Asset managementLe Maroc au cœur de l’attention de E Fund, géant chinois de la gestion d’actifs
Le gestionnaire d’actifs chinois E Fund Management, qui administre un portefeuille évalué à près de 550 milliards de dollars (MM $), envisage d’étendre ses activités au Maroc, selon les déclarations de son directeur du développement, Carter Shi, dans un entretien accordé au média saoudien Asharq.

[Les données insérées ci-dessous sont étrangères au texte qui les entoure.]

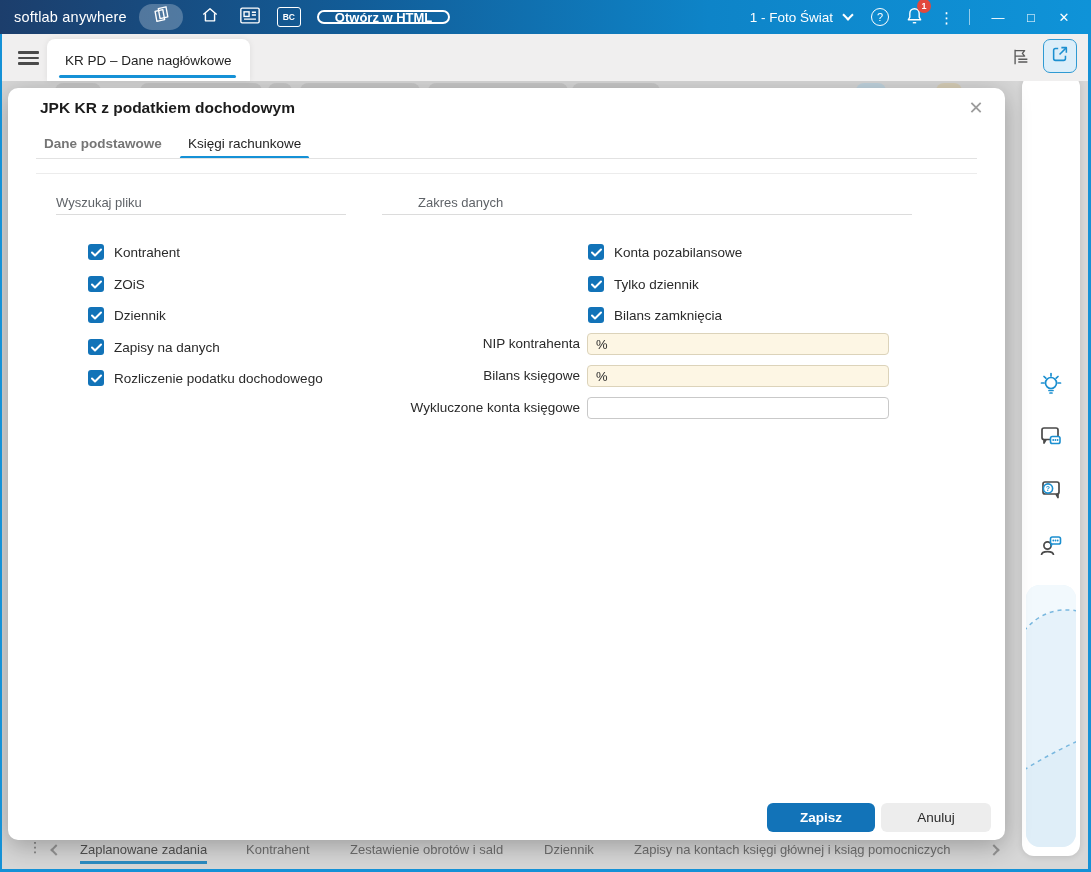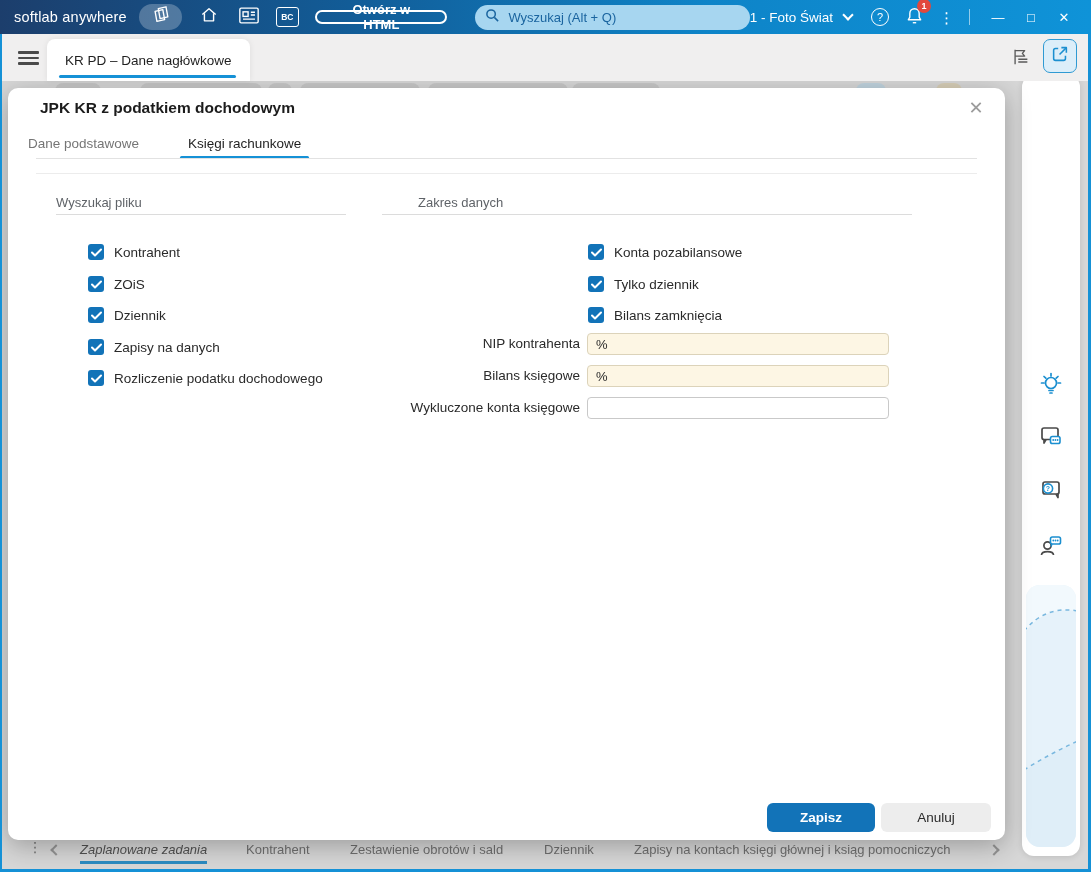"Wyszukaj (Alt + Q)" div.search { html: <div> <span> <svg> <circle></circle> <path></path> </svg> </span> <span>Wyszukaj (Alt + Q)</span> </div> -> none }
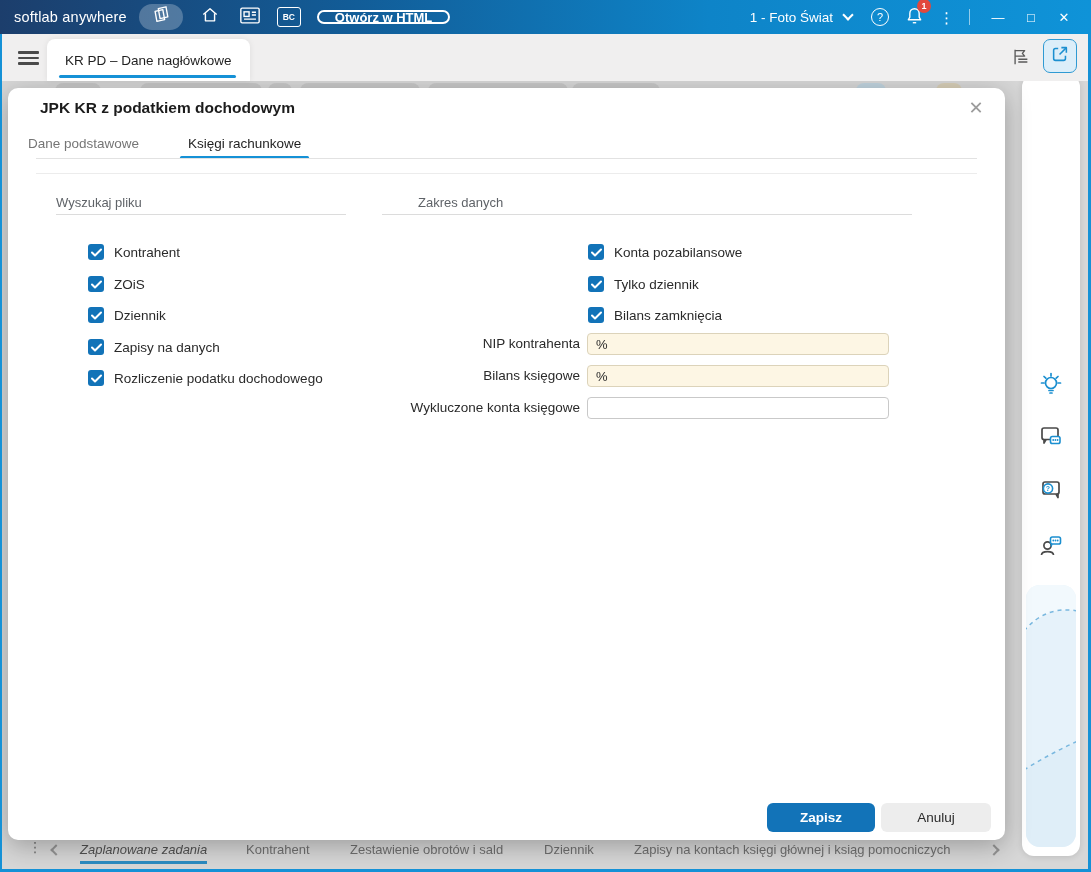"Dane podstawowe" .m-tab.t1 { font-weight: none -> bold; left: 20px -> 36px }
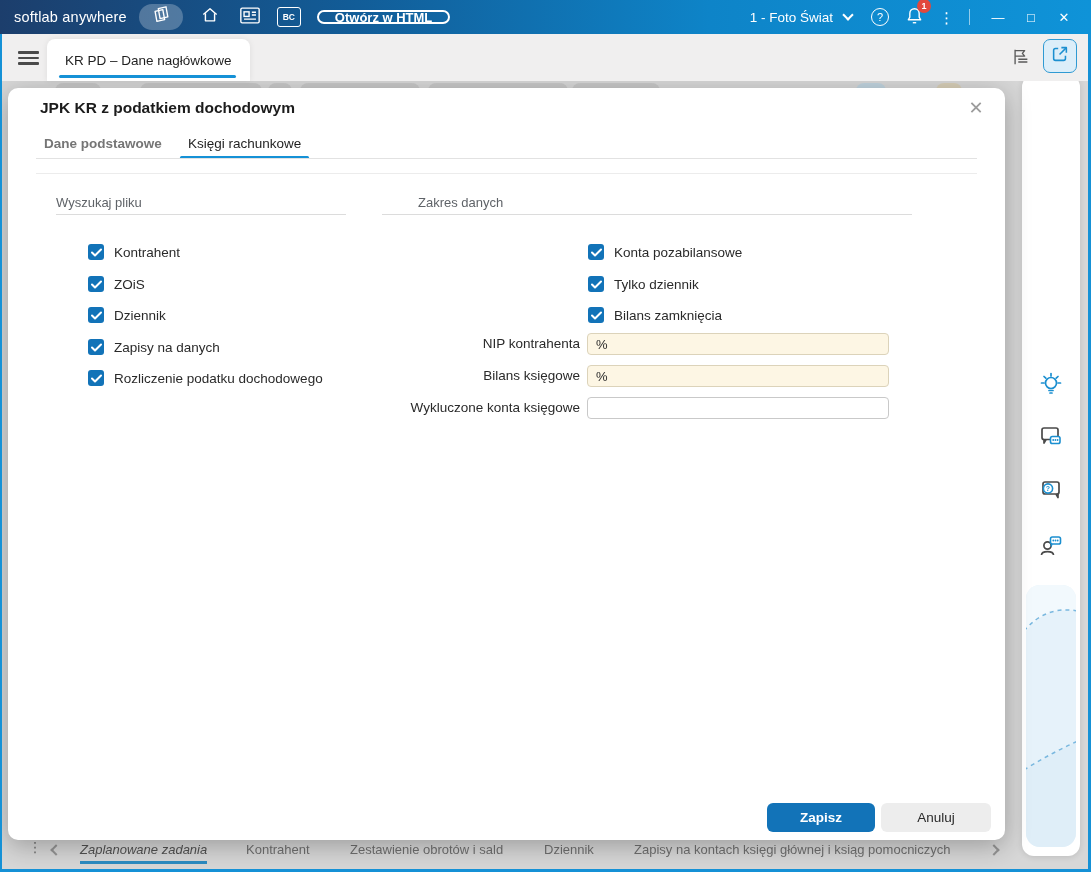"Zaplanowane zadania" .gtab.active { font-style: italic -> none }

Dans cet échange, Carter Shi indique que « le secteur de la gestion d’actifs au Maroc continue de progresser et offre un avenir extrêmement prometteur, et la loi adoptée en octobre produira un changement majeur ».
Selon lui, l’écosystème marocain de la gestion d’actifs — estimé à plus de 80 MM $, soit près de la moitié du produit intérieur brut national — bénéficie depuis octobre d’un cadre rénové autorisant la création de fonds indiciels cotés (ETFs), de véhicules conformes à la charia et libellés en devises étrangères. Cette réforme réglementaire, insiste l’interviewé, « ouvrira la voie à une véritable libération du marché local et accordera aux gérants d’actifs et aux intervenants une faculté considérable d’extension de leurs activités. »
Fondé en 2001, E Fund se présente comme l’un des plus importants acteurs chinois de la gestion de fonds communs, axé sur des placements de long terme. Son représentant explique que sa visite au Maroc a pour objectif d’« établir des échanges avec les autorités de régulation, la Bourse de Casablanca et les gérants locaux, en vue de mettre en place des programmes de connexion entre marchés, avant d’envisager une présence effective, probablement à moyen terme. »
Au-delà du Maroc, l’entreprise chinoise vise également un développement vers les marchés africains. Carter Shi considère que « le rôle du Maroc est très proche de celui de Hong Kong en Asie : une porte d’accès pour les investisseurs internationaux vers l’Afrique et, dans le même temps, une ouverture pour les acteurs africains vers le reste du monde ».
L’intérêt manifesté par le gestionnaire chinois s’inscrit dans la stratégie marocaine visant à mobiliser davantage le secteur de la gestion d’actifs pour financer les grands projets d’infrastructures à l’horizon de la Coupe du monde 2030 : extension des aéroports, construction et rénovation d’enceintes sportives, développement ferroviaire, réhabilitation portuaire et installation d’unités de dessalement.